On the other hand, several composite parts have been produced at NLR and all of them have been monitored using the Optimold system to measure temperature and resistance at three different locations using durable and disposable sensors from Synthesites. Similar cure cycles have been put together as can be seen Figure 5. It shows several cure cycles with the under-development toughened CE prepreg some in the oven and some in the autoclave at NLR. In the same graph the online estimated Tg from each trial indicate a quite stable process.
Integration, testing and validation
The development of the central database was completed by the partners Apodius and DLR. A schema of the database is show in Figure 6. DLR provided essential services enabling convenient access to the manufacturing as well as effects of defects data.
The central database is able to handle the complete range of different models and data created during the design and the execution of a serial production i.e. from the simulations and initial design steps all the way to the completion of the manufacturing process. The final version has been tested successfully and all data types were uploaded successfully. The target is to upload in the database all data generated during the forthcoming trials and demonstrators.

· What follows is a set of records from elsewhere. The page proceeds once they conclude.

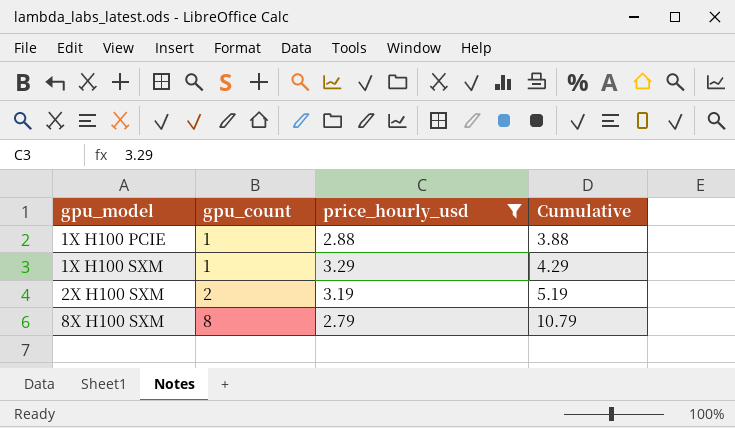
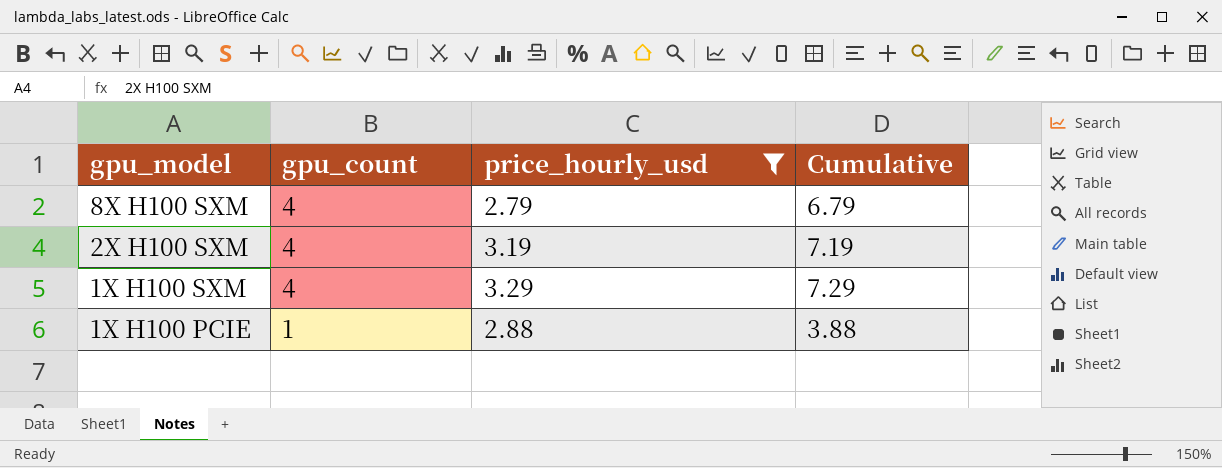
row order: gpu_model ascending -> gpu_model descending
8X H100 SXM | gpu_count: 8 -> 4
8X H100 SXM | Cumulative: 10.79 -> 6.79
2X H100 SXM | gpu_count: 2 -> 4
2X H100 SXM | Cumulative: 5.19 -> 7.19
1X H100 SXM | gpu_count: 1 -> 4
1X H100 SXM | Cumulative: 4.29 -> 7.29

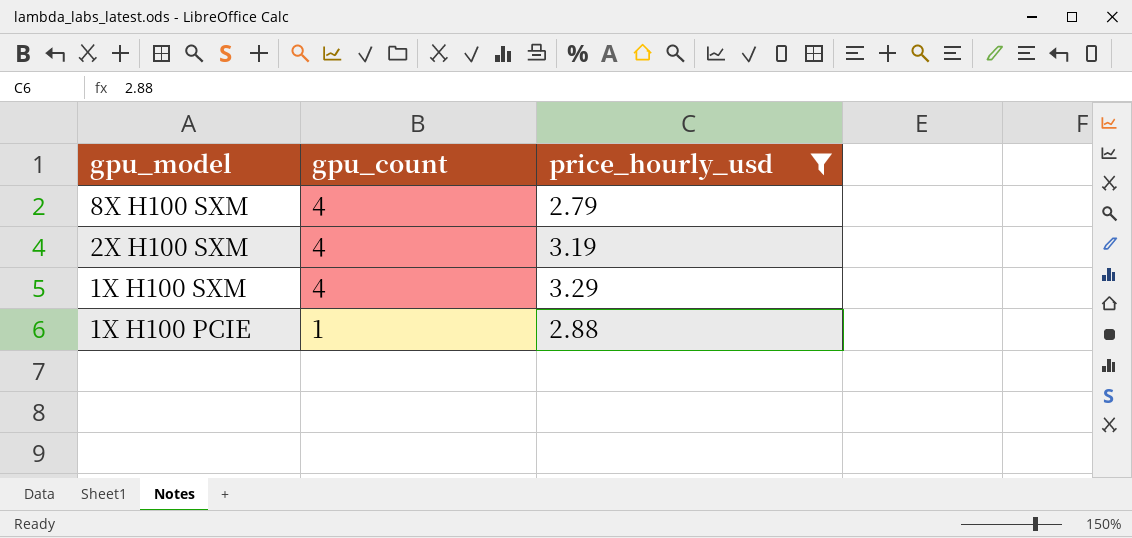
column Cumulative | formula: [gpu_count] + [price_hourly_usd] -> none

Sensors of Synthesites, PhotonFirst and Apodius were successfully integrated, connected and tested. Development of materials and production processes as well as validations up to the Risk Mitigation structural level were carried out. Carbon fibre reinforced materials, based on several (novel) resin types like Cyanate Ester (CE), Poly-Furfuryl Alcohol (PFA), Fire Smoke and Toxicity (FST) epoxy and Bismaleimides (BMI) were successfully positioned by the Automated Fibre Placement process, cured and post cured. Fibre Bragg Grating sensors from PhotonFirst and cure sensors from Synthesites were integrated into panels and tools to monitor temperatures and strains during process steps like autoclave and oven curing. Correlations between polymerisation and thermal shrinkage, cure level and related internal material stresses were found to validate material models developed by FHNW.

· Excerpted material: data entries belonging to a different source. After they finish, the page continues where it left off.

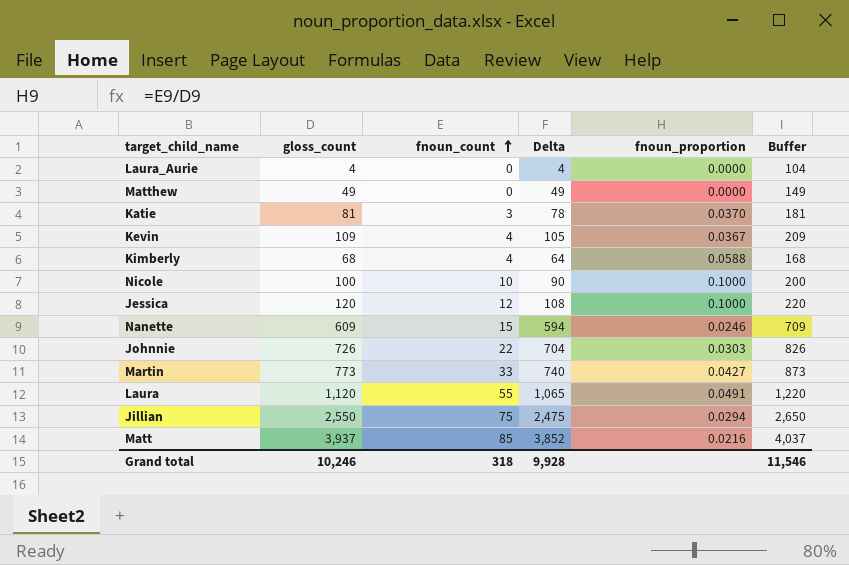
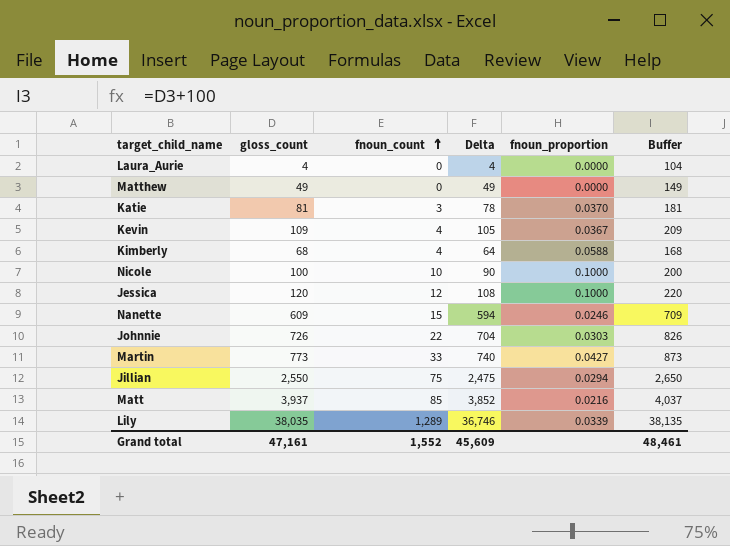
row Laura: 1,120 | 55 | 1,065 | 0.0491 | 1,220 -> none
row Lily: none -> 38,035 | 1,289 | 36,746 | 0.0339 | 38,135
Grand total | gloss_count: 10,246 -> 47,161
Grand total | fnoun_count: 318 -> 1,552
Grand total | Delta: 9,928 -> 45,609
Grand total | Buffer: 11,546 -> 48,461

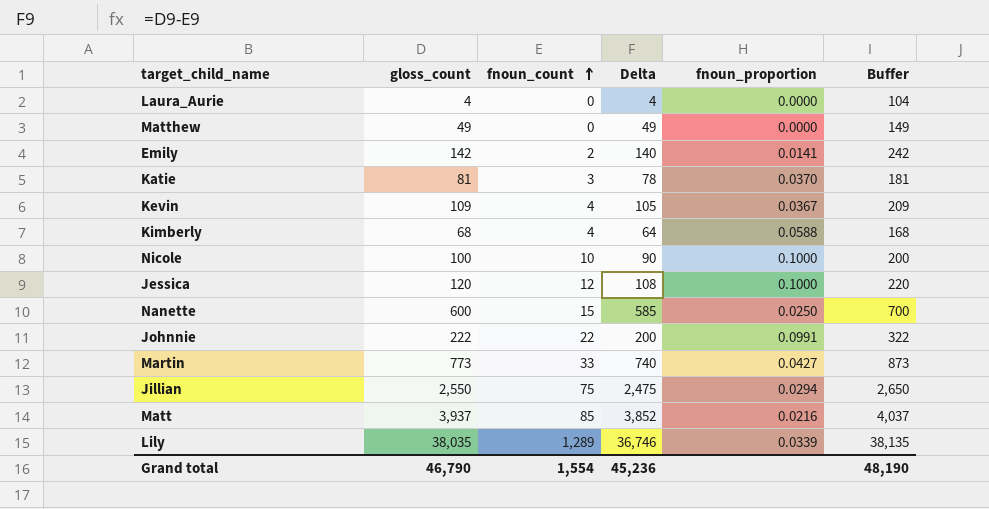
row Emily: none -> 142 | 2 | 140 | 0.0141 | 242
Nanette | gloss_count: 609 -> 600
Nanette | Delta: 594 -> 585
Nanette | fnoun_proportion: 0.0246 -> 0.0250
Nanette | Buffer: 709 -> 700
Johnnie | gloss_count: 726 -> 222
Johnnie | Delta: 704 -> 200
Johnnie | fnoun_proportion: 0.0303 -> 0.0991
Johnnie | Buffer: 826 -> 322
Grand total | gloss_count: 47,161 -> 46,790
Grand total | fnoun_count: 1,552 -> 1,554
Grand total | Delta: 45,609 -> 45,236
Grand total | Buffer: 48,461 -> 48,190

Innovated stiffened panel production technologies were developed by the partners Collins Aerospace and NLR. Double curved integrated stiffeners with several types of cross overs, height variations and drop off areas were programmed and fibre placed by NLR on a dedicated AFP tool, developed and manufactured by Collins Aerospace. Curing of this novel panel was performed at NLR by using a multi-material semi flexible cure tool, developed and manufactured by Collins Aerospace.
A first trial was successfully performed with FST epoxy material. The bio-based PFA material is also considered for this concept.
Demonstration by pilot activities
The partners have been progressing in several fields:
Technology readiness level of materials to be selected for the demonstrators;
Robotic technology and simulation of lay-up, preparation of elastomeric bag, manufacturing of subcomponent and testing;
Design of Risk Mitigation Panel based on the fresh test data for primary and alternative material selected. This step will be followed by structural analysis and final drawing of the demonstrators (including tooling).
Definition, manufacturing and execution of calibration and validation tests to support the development of the Fire Certification Test analysis methodology for the Aernnova Engineering test case.